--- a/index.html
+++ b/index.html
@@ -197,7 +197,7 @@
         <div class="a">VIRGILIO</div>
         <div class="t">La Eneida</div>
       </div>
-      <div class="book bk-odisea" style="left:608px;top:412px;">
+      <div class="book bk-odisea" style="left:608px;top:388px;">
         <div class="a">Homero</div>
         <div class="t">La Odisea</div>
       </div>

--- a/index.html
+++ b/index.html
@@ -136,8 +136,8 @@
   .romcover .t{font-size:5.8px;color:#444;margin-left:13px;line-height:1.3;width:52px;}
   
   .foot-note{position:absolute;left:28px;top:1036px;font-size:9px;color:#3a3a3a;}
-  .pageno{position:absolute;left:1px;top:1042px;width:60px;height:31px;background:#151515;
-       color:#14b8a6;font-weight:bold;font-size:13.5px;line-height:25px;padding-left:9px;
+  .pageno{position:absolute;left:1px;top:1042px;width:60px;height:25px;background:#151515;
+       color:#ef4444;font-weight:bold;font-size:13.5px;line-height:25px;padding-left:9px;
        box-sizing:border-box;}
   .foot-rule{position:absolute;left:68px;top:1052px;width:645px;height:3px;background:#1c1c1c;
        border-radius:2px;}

————

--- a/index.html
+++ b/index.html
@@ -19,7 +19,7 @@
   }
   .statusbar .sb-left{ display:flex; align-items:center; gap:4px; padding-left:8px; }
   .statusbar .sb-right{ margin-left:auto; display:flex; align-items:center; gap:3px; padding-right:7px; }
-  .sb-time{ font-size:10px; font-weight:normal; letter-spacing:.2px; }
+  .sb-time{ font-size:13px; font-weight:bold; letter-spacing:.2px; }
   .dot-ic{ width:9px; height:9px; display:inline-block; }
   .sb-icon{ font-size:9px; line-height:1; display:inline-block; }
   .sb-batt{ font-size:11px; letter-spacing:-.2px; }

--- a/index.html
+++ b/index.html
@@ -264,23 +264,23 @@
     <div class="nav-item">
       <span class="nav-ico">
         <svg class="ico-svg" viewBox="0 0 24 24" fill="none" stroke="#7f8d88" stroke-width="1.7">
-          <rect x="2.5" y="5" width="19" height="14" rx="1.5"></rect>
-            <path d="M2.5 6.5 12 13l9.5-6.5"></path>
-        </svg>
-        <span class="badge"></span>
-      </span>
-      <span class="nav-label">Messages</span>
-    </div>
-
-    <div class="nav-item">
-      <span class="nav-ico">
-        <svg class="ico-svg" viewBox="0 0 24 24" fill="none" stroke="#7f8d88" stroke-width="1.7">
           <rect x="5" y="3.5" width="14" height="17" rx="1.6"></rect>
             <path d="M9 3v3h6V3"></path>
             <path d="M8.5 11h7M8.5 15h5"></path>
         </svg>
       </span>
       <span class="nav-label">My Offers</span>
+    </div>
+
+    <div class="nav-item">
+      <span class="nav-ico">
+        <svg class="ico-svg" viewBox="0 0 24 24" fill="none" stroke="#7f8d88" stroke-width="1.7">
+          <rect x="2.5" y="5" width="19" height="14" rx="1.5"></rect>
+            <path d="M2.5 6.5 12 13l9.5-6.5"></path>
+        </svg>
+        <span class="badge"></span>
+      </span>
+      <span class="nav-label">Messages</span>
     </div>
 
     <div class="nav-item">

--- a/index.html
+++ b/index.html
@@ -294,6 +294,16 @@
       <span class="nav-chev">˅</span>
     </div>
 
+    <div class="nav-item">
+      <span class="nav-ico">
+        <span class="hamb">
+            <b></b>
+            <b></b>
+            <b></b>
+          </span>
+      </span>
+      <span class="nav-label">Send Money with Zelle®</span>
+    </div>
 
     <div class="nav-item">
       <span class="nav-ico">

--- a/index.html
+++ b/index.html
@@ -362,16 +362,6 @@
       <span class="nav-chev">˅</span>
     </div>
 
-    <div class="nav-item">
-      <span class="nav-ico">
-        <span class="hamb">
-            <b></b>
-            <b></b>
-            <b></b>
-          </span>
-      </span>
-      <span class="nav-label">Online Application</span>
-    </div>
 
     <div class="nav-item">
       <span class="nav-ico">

————

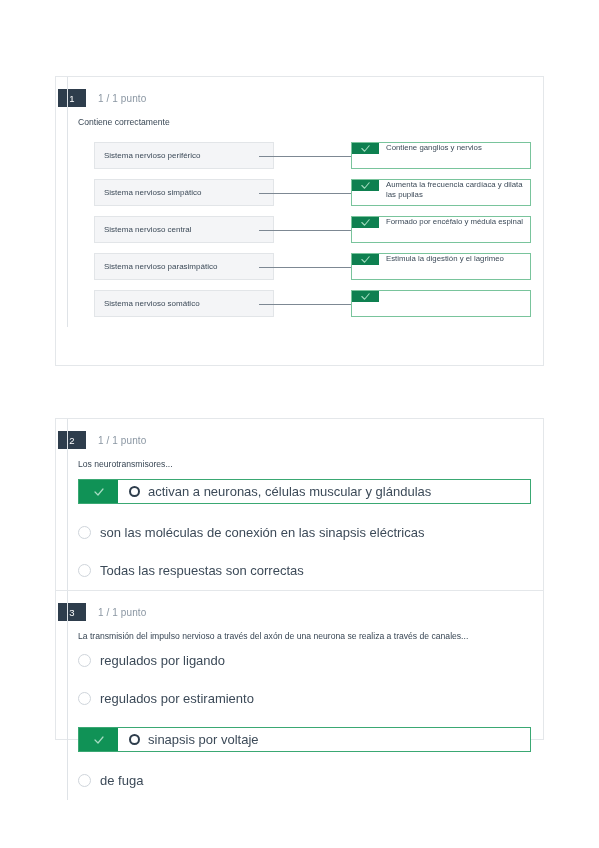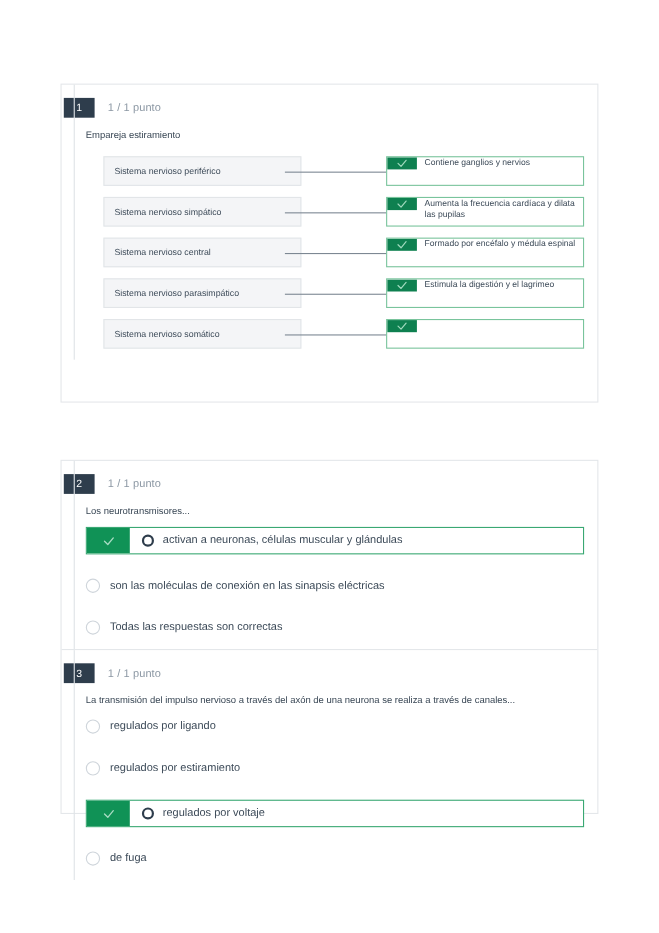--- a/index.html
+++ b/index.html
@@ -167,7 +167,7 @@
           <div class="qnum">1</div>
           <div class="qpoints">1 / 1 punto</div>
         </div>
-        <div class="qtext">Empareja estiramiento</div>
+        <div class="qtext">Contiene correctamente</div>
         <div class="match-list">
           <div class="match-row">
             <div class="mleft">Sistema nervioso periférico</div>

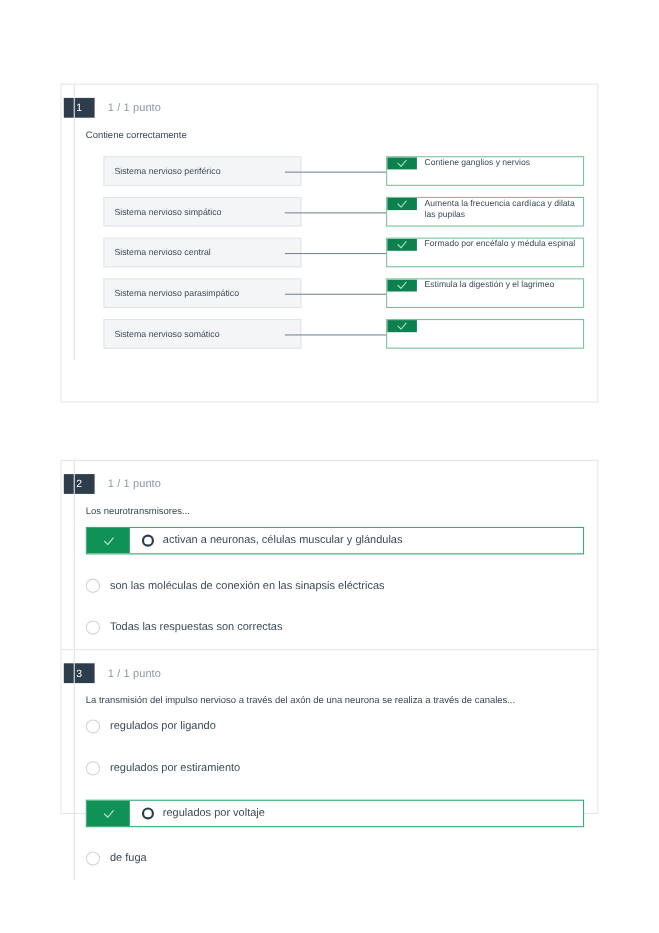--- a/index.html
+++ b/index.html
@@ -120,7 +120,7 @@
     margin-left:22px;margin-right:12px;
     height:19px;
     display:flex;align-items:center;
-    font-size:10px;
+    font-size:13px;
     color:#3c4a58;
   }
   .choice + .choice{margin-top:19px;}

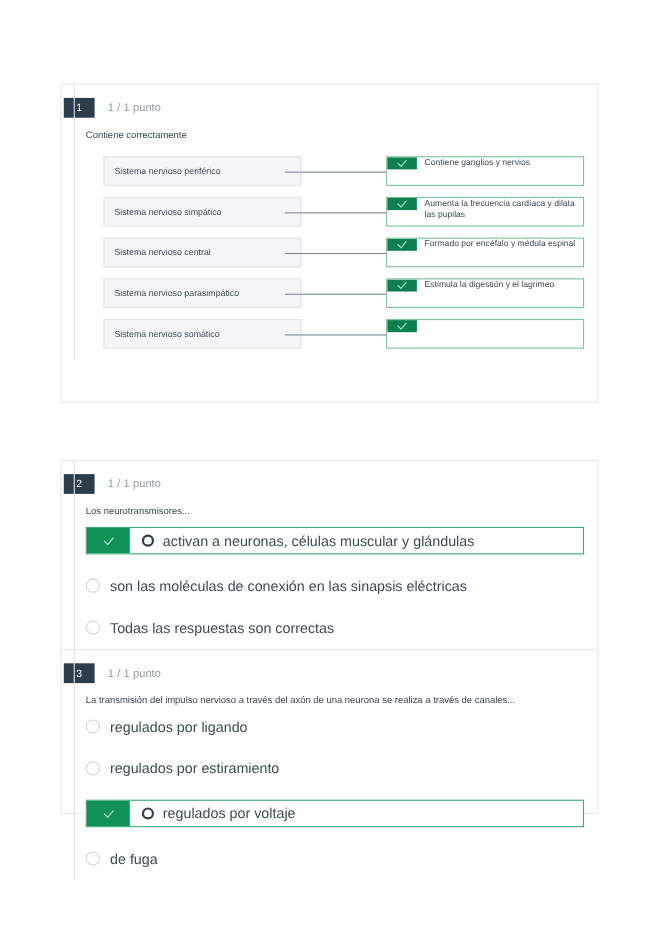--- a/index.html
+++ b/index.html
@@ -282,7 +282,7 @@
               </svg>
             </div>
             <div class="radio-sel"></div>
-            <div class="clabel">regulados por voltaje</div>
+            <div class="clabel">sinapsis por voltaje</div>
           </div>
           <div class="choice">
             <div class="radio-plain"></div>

————

Action item -
Your task is to copy every line in the entries that holds the string "color".

Result of this task -
   .romcover .t{font-size:5.8px;color:#444;margin-left:13px;line-height:1.3;width:52px;}
   .foot-note{position:absolute;left:28px;top:1036px;font-size:9px;color:#3a3a3a;}
-       color:#14b8a6;font-weight:bold;font-size:13.5px;line-height:25px;padding-left:9px;
+       color:#ef4444;font-weight:bold;font-size:13.5px;line-height:25px;padding-left:9px;
     color:#3c4a58;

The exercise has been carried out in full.